Italy

Nel cuore della storia di Trieste, a cento anni dall’incendio del Narodni dom

Come mai Trieste, nel ventesimo secolo, è un centro particolarmente significativo delle tensioni e delle contraddizioni che accompagnano la prima metà del Novecento, lasciando una memoria e un retaggio che continuerà a pesare anche nella seconda metà? Trieste è l’ultima fra le città irredente a far parte dell’Italia unita, ma è anche quella dove la presenza di una cultura cosmopolita e di numerose minoranze — di cui la più cospicua è quella slovena — costituisce una sfida per il nazionalismo cresciuto con la guerra mondiale e con il fascismo che tenta di cavalcarlo e utilizzarlo per la propria «rivoluzione nazionale».

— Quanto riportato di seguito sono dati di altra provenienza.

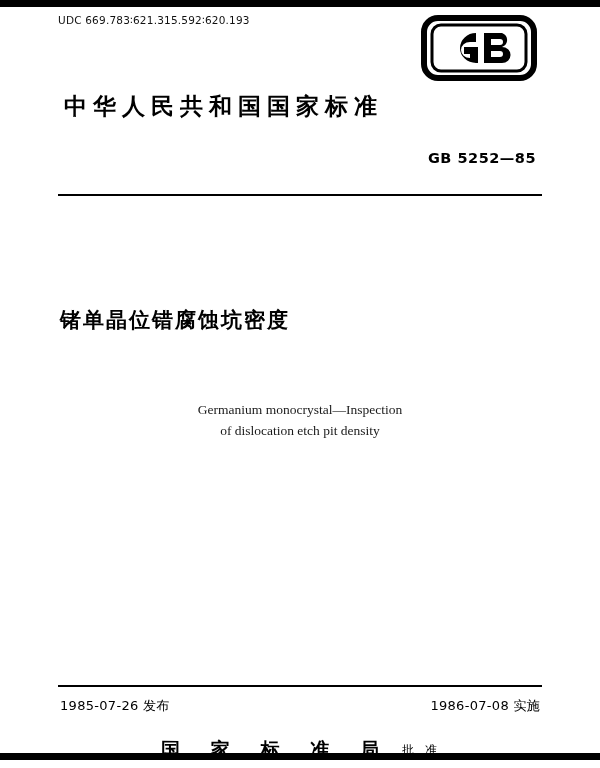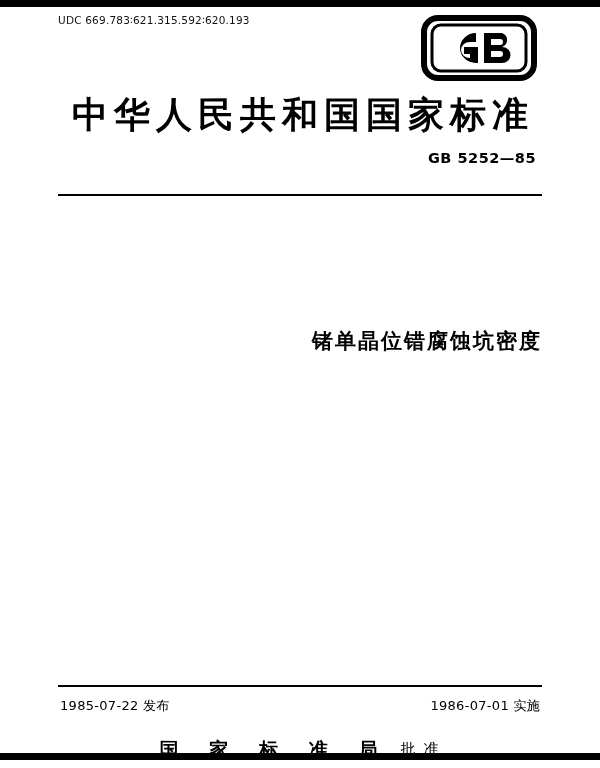--- a/index.html
+++ b/index.html
@@ -68,10 +68,10 @@
     left: 0;
     top: 84px;
     width: 484px;
-    text-align: center;
-    font-family: "DejaVu Sans", sans-serif;
-    font-weight: bold;
-    font-size: 36px;
+    text-align: left;
+    font-family: "DejaVu Sans", sans-serif;
+    font-weight: bold;
+    font-size: 23px;
     letter-spacing: 6px;
     color: #000;
     text-indent: 6px;

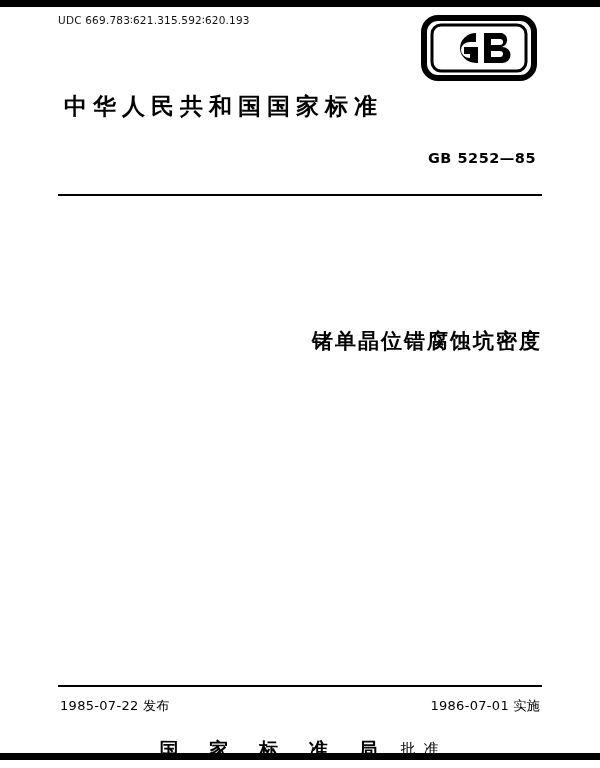--- a/index.html
+++ b/index.html
@@ -106,8 +106,7 @@
     left: 0;
     top: 296px;
     width: 484px;
-    text-align: right;
-    margin-top: 21px;
+    text-align: left;
   }
   .doc-title .line1 {
     font-family: "DejaVu Sans", sans-serif;

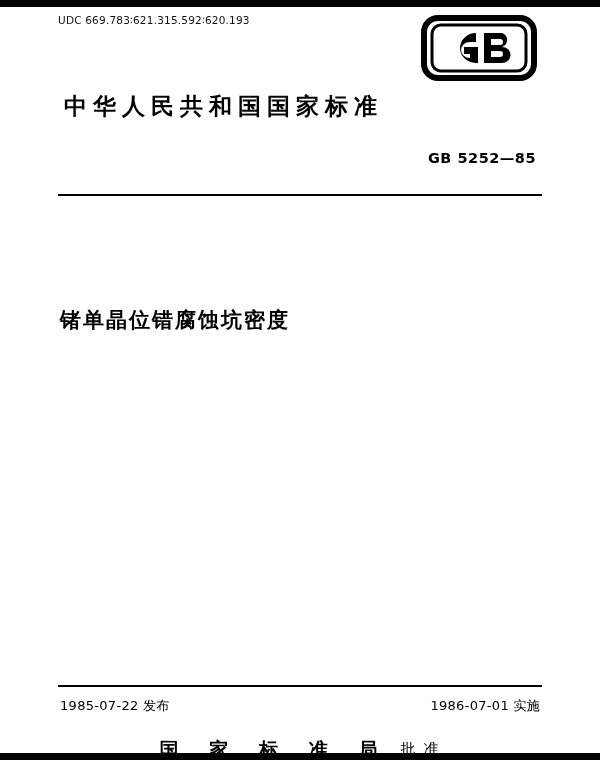--- a/index.html
+++ b/index.html
@@ -217,6 +217,10 @@
       <div class="line1">锗单晶位错腐蚀坑密度</div>
     </div>
 
+    <div class="doc-subtitle">
+      <div>Germanium monocrystal—Inspection</div>
+      <div>of dislocation etch pit density</div>
+    </div>
 
     <div class="rule-bottom"></div>
 

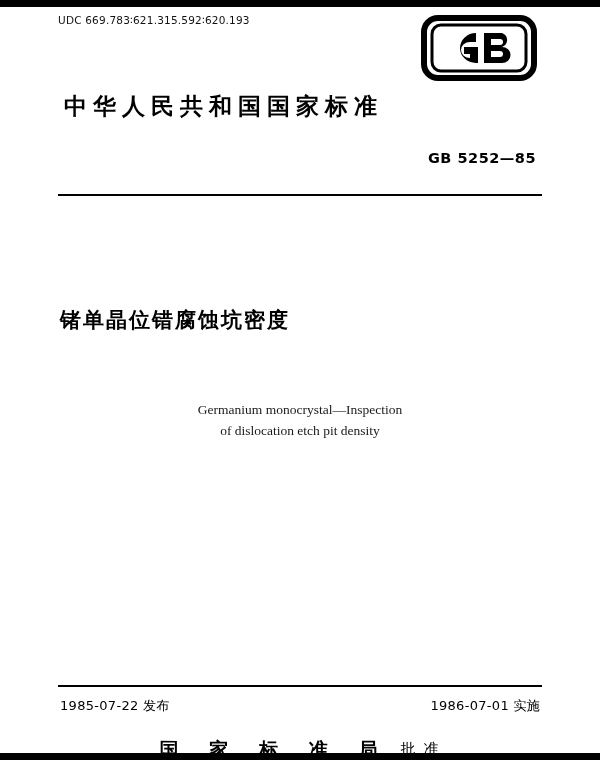--- a/index.html
+++ b/index.html
@@ -224,7 +224,7 @@
 
     <div class="rule-bottom"></div>
 
-    <div class="date-publish">1985-07-22 发布</div>
+    <div class="date-publish">1985-07-26 发布</div>
     <div class="date-effective">1986-07-01 实施</div>
 
     <div class="issuer">

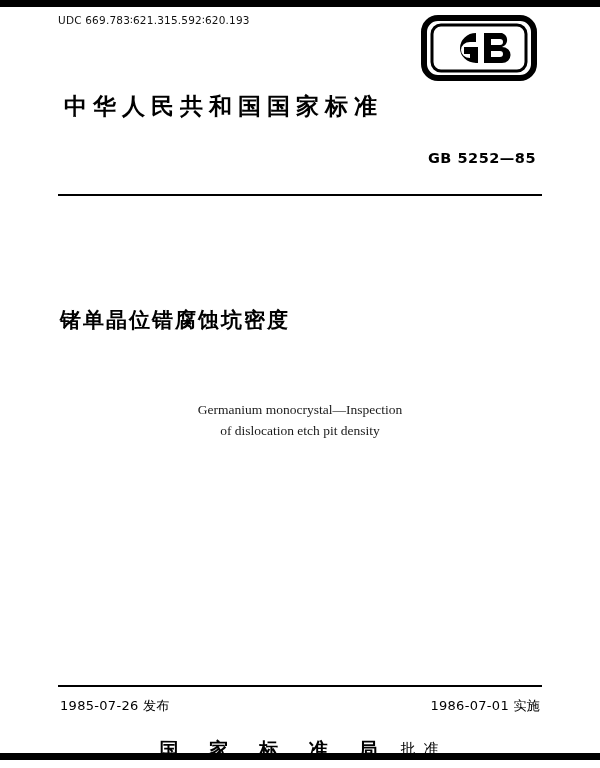--- a/index.html
+++ b/index.html
@@ -225,7 +225,7 @@
     <div class="rule-bottom"></div>
 
     <div class="date-publish">1985-07-26 发布</div>
-    <div class="date-effective">1986-07-01 实施</div>
+    <div class="date-effective">1986-07-08 实施</div>
 
     <div class="issuer">
       <span class="org">国 家 标 准 局</span><span class="approve">批 准</span>

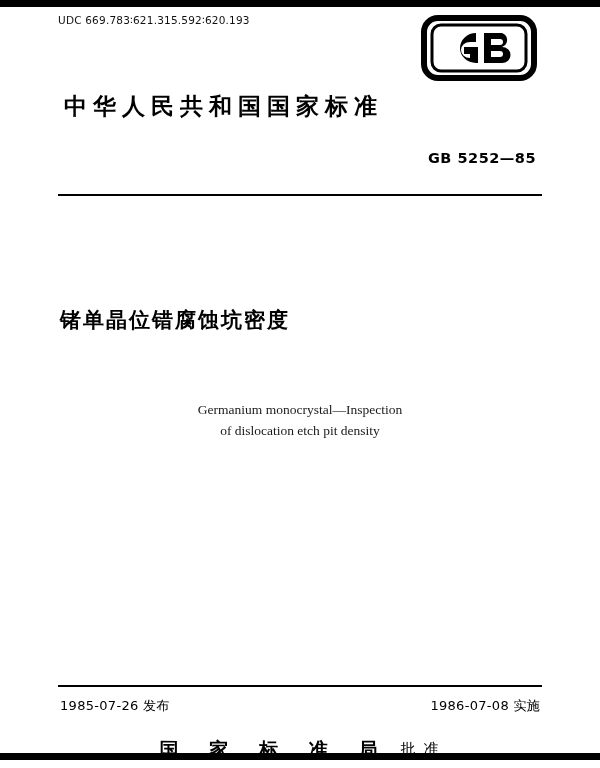--- a/index.html
+++ b/index.html
@@ -166,8 +166,8 @@
     letter-spacing: 13px;
   }
   .issuer .approve {
-    font-family: Liberation Sans, sans-serif;
-    font-size: 15px;
+    font-family: Liberation Mono, monospace;
+    font-size: 12px;
     letter-spacing: 2px;
     padding-left: 10px;
     position: relative;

È questo il senso profondo, simbolico ma anche politico, ideologico e di contrapposizione di valori, che sta dietro all’incendio del Narodni dom di cento anni fa. Il fascismo volle azzerare ciò di cui quell’edificio era stato simbolo per i primi vent’anni del Novecento: quella cultura, quel mondo, quelle minoranze con la loro storia composita, venivano ridotte a una piccola realtà «alloglotta» che andava indebolita e colpita, snazionalizzata con la forza ma anche col sostegno del vecchio irredentismo nazionalista e del suo tradizionale atteggiamento antislavo. I cittadini italiani sloveni e croati — gli «allogeni» da italianizzare secondo le direttive di Mussolini — furono coloro che vennero maggiormente colpiti, in termini assoluti e relativi, dalle condanne a morte del Tribunale speciale fascista. Tra di essi i quattro irredentisti e antifascisti fucilati nel poligono militare di Basovizza nel settembre 1930, appartenenti all’organizzazione segreta Borba che aveva deciso di operare in modo illegale e violento solo quando ogni spazio di azione era stato reso impossibile e ogni atto di dissidenza e ostilità verso il regime diventava terrorismo e attentato alla sicurezza dello Stato. Con lo scoppio della guerra e l’occupazione nazifascista della Jugoslavia nell’aprile 1941, la creazione della provincia di Lubiana accentuò la repressione della minoranza slovena: un nuovo processo contro sessanta «terroristi» si concluse con nove condanne a morte, di cui cinque eseguite; poi la costruzione del Adriatisches Küstenland nel settembre 1943 direttamente amministrato dal Terzo Reich rese ancora più violenta la repressione contro i civili, oltre che contro i partigiani che combattevano da due anni contro nazisti e fascisti.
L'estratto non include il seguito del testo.